Today, I look at my beautiful family and am so thankful for how we have been able to overcome the darkest of days. Yet, I also reflect back on my experience and am saddened. I’m saddened that I wasn’t more prepared for the potential after effects of having a baby. I’m saddened that our healthcare system isn’t set up to help moms — only screening for depression at a 6 week check-up when there are so many other ways moms struggle postpartum. I’m saddened that not everyone is as fortunate as I was to have a support system to lift me up and help me recover.

While my story has a happy ending, I understand that many others aren’t as fortunate and may still be fighting to survive their darkest of days. Or, may not be prepared for the potential of what could happen postpartum.

If you’re reading my story, my ask is to please be proactive with your mental health, and advocate for it during and after pregnancy. Here are some tips to get prepared and form a plan of action, in the event it’s ever needed, or you are unsure where to start:

  1. Research mental healthcare providers in your area, talk to your primary care doctor or OB/GYN (and if you don’t have one, get one!). If you’re insured, gather a list of what providers are in your network, for both therapists and psychiatrists, so you know what’s covered and to avoid any financial barriers.

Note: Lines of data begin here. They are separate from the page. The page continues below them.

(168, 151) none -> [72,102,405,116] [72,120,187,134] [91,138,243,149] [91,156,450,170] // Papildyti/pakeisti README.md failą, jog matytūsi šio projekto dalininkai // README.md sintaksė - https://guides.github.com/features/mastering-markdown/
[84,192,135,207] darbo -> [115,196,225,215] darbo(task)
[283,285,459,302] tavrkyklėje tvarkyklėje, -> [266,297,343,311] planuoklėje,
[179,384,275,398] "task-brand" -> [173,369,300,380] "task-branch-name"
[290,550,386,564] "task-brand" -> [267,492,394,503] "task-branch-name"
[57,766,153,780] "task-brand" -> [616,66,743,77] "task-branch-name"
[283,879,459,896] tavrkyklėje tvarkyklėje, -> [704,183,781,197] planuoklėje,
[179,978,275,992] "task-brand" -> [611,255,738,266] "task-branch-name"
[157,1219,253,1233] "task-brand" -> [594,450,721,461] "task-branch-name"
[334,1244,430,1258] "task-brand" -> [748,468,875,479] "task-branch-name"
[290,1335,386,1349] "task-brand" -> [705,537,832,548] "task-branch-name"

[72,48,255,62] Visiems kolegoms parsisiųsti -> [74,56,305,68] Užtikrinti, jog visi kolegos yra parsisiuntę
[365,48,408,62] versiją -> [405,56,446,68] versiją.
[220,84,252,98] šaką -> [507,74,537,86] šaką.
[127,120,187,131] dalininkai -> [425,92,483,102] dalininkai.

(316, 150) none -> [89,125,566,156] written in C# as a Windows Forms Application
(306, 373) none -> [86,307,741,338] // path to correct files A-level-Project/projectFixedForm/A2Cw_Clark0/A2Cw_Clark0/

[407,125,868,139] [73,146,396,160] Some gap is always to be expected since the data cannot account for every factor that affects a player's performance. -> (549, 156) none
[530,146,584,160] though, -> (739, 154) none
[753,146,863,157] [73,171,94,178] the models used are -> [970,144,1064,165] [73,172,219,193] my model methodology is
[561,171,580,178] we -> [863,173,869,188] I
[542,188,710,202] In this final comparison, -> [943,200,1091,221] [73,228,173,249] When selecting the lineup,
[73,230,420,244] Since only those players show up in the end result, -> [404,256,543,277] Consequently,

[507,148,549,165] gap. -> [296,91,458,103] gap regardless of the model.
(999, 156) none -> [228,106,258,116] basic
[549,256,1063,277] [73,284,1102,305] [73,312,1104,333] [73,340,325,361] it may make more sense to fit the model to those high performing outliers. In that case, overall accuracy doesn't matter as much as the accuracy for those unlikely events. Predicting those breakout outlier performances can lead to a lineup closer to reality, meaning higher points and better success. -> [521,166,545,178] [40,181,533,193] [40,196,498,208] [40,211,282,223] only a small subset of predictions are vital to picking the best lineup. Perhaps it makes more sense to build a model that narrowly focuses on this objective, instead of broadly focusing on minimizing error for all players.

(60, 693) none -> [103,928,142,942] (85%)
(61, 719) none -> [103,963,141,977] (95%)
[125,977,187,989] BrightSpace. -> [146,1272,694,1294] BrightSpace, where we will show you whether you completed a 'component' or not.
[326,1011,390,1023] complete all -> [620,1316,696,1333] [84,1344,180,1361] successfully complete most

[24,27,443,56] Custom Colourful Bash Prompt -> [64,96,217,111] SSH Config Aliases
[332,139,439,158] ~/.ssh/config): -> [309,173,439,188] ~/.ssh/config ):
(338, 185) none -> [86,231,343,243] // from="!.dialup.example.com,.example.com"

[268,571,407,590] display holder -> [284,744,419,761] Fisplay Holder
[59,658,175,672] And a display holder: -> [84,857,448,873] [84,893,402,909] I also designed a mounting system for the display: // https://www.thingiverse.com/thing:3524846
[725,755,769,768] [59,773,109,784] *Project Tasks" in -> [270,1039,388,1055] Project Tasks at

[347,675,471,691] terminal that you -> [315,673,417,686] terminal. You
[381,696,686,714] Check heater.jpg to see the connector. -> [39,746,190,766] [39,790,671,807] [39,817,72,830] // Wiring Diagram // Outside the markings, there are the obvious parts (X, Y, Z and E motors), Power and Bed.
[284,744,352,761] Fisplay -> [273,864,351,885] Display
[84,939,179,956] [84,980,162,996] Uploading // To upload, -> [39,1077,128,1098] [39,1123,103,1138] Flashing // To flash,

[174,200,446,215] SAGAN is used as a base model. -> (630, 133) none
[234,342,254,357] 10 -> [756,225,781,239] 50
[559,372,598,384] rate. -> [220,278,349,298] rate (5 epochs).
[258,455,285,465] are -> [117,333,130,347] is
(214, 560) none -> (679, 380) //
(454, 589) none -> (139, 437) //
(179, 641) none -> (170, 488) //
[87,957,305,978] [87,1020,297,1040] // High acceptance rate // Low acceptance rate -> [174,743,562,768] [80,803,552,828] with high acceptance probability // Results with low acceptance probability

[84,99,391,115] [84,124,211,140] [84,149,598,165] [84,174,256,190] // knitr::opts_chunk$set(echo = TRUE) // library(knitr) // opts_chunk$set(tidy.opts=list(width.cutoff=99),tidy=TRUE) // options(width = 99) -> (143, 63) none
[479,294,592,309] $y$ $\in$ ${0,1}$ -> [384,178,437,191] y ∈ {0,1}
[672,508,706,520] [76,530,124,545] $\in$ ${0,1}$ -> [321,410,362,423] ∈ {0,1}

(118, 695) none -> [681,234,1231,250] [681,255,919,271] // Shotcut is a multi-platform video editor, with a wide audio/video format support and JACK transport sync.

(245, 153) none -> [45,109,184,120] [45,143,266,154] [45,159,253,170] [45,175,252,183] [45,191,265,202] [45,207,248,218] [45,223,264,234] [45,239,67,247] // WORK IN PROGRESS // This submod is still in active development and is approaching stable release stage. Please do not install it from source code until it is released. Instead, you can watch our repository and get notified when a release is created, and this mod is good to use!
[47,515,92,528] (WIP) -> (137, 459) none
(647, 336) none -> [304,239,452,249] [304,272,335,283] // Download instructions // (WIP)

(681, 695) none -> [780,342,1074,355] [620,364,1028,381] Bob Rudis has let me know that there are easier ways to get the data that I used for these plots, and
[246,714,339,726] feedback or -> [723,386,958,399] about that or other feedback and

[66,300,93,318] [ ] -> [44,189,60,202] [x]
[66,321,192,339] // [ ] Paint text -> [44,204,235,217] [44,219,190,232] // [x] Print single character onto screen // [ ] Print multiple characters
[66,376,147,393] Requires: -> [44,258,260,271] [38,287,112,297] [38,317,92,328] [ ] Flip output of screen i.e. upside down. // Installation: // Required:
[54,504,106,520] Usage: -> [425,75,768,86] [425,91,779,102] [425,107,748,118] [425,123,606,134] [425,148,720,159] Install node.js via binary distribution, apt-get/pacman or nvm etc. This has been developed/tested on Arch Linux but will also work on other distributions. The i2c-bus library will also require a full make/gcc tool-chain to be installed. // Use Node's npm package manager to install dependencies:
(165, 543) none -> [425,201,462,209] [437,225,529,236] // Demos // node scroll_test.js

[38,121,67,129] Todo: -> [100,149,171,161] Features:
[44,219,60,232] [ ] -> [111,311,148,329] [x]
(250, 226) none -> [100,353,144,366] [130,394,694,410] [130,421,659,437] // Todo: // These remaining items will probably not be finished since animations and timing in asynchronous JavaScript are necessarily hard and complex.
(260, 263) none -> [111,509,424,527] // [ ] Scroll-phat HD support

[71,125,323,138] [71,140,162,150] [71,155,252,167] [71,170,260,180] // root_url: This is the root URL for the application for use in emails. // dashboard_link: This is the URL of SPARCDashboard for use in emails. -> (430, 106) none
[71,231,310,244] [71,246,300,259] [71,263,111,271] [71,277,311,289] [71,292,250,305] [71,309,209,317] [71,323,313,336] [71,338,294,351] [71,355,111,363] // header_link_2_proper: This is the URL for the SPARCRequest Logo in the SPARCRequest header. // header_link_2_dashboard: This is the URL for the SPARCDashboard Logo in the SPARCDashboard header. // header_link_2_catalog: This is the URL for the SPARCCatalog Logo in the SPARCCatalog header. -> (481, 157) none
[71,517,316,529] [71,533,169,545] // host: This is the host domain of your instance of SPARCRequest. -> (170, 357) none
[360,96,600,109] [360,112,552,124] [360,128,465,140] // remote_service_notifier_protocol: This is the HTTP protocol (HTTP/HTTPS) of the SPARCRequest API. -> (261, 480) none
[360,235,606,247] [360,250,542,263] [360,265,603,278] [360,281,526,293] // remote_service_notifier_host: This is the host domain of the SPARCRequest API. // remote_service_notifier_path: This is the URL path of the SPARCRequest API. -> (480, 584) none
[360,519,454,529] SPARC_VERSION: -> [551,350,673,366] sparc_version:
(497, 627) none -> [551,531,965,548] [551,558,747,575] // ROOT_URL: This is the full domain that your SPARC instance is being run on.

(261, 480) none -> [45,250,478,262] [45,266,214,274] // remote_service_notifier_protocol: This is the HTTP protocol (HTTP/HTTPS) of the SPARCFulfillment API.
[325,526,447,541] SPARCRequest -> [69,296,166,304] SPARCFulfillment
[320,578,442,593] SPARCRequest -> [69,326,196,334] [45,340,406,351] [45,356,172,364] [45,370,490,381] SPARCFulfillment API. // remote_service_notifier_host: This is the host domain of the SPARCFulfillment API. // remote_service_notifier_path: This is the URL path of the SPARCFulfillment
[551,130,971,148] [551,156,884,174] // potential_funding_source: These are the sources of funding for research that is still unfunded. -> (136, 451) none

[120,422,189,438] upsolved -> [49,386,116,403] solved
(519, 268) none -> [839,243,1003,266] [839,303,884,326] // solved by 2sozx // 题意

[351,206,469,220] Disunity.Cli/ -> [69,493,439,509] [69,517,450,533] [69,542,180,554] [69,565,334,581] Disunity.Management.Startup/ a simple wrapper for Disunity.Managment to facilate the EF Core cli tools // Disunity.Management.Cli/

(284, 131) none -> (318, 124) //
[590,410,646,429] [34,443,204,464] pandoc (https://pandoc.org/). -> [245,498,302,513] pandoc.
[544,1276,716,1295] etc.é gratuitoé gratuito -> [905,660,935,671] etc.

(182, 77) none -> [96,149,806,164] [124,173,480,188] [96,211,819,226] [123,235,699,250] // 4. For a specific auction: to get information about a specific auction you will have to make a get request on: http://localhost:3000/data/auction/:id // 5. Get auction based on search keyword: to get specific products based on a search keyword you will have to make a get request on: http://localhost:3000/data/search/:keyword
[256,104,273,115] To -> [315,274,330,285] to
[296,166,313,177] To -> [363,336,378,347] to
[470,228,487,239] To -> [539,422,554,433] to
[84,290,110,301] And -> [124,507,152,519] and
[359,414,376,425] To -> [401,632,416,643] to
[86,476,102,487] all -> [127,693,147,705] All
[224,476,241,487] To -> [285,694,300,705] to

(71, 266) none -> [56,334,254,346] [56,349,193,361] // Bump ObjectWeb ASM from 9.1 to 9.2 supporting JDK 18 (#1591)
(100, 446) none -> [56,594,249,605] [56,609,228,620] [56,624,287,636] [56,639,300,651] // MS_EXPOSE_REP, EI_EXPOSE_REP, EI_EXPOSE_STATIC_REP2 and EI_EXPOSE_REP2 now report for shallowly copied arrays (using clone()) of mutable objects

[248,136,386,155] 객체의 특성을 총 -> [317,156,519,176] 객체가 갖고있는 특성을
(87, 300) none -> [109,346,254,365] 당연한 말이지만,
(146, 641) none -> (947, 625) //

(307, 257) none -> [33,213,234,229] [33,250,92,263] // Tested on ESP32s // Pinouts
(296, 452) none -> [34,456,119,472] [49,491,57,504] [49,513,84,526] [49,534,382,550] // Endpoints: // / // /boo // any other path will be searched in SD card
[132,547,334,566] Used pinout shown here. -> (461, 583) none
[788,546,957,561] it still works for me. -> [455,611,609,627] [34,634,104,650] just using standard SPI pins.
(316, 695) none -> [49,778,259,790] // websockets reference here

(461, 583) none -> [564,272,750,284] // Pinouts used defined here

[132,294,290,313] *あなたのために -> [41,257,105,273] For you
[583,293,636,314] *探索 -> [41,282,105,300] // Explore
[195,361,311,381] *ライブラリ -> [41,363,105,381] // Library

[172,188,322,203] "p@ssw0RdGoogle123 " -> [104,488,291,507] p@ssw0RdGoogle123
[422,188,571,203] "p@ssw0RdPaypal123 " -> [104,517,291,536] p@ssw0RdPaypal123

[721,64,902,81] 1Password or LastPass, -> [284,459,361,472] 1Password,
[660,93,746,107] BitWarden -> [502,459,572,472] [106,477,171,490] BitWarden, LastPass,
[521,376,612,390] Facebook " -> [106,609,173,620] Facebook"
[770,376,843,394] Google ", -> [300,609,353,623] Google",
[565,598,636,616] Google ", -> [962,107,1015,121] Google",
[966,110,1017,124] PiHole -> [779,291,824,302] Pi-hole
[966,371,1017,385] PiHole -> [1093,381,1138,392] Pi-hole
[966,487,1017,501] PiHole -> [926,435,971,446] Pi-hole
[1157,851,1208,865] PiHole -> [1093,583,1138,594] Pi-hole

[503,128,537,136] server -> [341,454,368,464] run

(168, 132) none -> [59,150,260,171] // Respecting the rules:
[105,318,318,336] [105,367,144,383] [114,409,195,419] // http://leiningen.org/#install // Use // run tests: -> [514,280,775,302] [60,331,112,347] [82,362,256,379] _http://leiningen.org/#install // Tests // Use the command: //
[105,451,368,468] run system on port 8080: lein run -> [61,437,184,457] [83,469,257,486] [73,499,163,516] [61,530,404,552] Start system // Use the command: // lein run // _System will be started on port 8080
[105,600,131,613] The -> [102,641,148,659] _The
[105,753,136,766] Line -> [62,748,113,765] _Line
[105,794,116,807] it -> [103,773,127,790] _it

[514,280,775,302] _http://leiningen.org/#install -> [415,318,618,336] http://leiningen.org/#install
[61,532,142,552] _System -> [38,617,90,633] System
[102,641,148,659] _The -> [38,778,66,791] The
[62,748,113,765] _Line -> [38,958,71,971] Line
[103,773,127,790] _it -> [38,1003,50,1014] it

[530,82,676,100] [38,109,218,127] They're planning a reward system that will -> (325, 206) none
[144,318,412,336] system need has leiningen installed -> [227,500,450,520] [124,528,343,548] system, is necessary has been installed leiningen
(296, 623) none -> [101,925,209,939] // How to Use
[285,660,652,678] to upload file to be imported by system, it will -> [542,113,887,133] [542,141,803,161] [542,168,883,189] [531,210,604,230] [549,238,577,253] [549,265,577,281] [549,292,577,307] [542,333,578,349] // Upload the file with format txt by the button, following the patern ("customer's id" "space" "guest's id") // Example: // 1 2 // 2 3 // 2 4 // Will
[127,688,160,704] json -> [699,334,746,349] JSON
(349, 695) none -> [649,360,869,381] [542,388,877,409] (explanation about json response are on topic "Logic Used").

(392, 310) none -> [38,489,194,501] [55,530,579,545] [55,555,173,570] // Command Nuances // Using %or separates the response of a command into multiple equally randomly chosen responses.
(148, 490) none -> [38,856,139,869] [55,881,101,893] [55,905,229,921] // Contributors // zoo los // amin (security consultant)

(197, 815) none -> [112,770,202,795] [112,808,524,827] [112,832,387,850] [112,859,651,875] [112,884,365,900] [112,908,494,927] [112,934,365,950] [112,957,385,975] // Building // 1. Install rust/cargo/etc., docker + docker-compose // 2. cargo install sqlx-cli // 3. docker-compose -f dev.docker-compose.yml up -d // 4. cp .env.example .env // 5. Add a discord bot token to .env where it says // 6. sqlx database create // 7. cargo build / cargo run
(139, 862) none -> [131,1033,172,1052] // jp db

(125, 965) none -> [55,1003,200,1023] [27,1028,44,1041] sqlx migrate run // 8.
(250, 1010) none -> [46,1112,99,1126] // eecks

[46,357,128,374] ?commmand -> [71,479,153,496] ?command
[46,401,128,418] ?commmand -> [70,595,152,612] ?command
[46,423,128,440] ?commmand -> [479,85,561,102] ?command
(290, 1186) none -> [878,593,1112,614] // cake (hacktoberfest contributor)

  2. Loop in your support person(s) and let them know that if anything seems out of the ordinary with you once your baby arrives, to contact your doctor right away. Create a list of three people who you trust to share your experience and information with. Include their contact information so it’s handy if needed during a crisis.

  3. Make a list of positive coping skills that help put you at ease. This might be different for everyone, but art, music, calling a friend, watching a movie, or mediatiting are all good options.

  4. Before the baby comes, determine a schedule of how to fit in time for self care. Carve out time for a nap, reading, exercise, cooking a healthy meal, or enjoying a hobby you love. Even if it is only an hour a week.

  5. Write a letter to yourself before the baby comes with some encouraging thoughts to read when times get tough.

  6. Know there is help out there, especially if you need it urgently. Make a list of hotlines and phone numbers to call should things get bad. The National Suicide Prevention Lifeline is free and confidential.